3. Grid infrastructure and transmission become more urgent. Even with a delayed emissions peak, electrification is still happening. Renewable capacity is still growing (just slower). The grid still needs to handle higher renewable penetration. Transmission and distribution companies will see sustained capex for decades. This is good news for utilities and grid infrastructure investors.
4. Technology development slows, but cost curves continue to compress. Manufacturing scale continues to drive LCOE reductions for solar, wind, and batteries. But policy-driven breakthrough in emerging technologies (green hydrogen, long-duration storage, advanced nuclear) may be delayed. If your company is betting on emerging tech needing policy support, rethink the timeline.
The Capital Implications
A delayed energy transition timeline affects how investors value energy and infrastructure assets:
For renewable generators: Long-term PPAs with utilities and corporates are still attractive. But the scarcity premium (the belief that renewable capacity will be scarce and valuable in 2030) is lower. Valuations on new renewable projects may compress.
For natural gas and flexible generation: Utilities are less likely to retire gas plants on schedule. Existing plants have higher utilization forecasts. This improves equity returns. If you own or operate a gas plant, the asset has a longer economic life than you might have thought.
For transmission and grid infrastructure: Grid capex is determined by renewable penetration and electrification, not by emissions targets. Even with a delayed transition, these investments are still needed. Infrastructure funds will continue to find attractive opportunities.
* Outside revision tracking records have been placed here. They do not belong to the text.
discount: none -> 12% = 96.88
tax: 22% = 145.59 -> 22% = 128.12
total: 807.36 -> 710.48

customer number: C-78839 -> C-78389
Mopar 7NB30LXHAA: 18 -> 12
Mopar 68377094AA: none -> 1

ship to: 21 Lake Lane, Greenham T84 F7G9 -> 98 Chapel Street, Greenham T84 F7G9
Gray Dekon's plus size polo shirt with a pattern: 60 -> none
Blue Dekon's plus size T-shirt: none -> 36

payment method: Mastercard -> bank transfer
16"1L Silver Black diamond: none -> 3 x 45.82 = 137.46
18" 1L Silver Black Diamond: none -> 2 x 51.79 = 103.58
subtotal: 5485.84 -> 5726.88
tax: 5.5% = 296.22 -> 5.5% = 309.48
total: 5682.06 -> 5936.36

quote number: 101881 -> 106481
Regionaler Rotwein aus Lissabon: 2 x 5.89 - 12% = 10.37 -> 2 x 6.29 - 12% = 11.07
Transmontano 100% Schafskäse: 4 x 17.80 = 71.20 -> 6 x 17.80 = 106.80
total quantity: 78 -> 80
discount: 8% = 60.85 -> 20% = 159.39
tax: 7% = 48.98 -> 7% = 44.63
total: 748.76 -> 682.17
For utilities: Long-term earnings stability improves. If the energy transition is slower and more gradual, regulated utility returns are more predictable. This makes utilities attractive to long-term institutional investors. M&A multiples for utilities may hold up better than multiples for pure renewable developers.
What Comes Next
Wood Mackenzie's message is clear: the energy transition is happening, but it's slower than climate advocates hoped and faster than fossil fuel incumbents thought. It's a multi-decade transition, not a decade-long emergency.
This actually creates clarity for capital allocation:
- Invest in assets with long economic lives (transmission, distribution, baseload, flexible generation)
- Target markets with policy support, even if targets are missed (still better than markets with no support)
- Focus on cost curves (LCOE, capital costs) rather than policy timelines
- Build financial models with a 30-year horizon, not a 10-year horizon
The companies that succeed will be the ones that can operate profitably whether emissions peak in 2028 or 2032 or 2035. The ones that will struggle are the ones that bet their entire strategy on hitting specific policy targets by specific dates.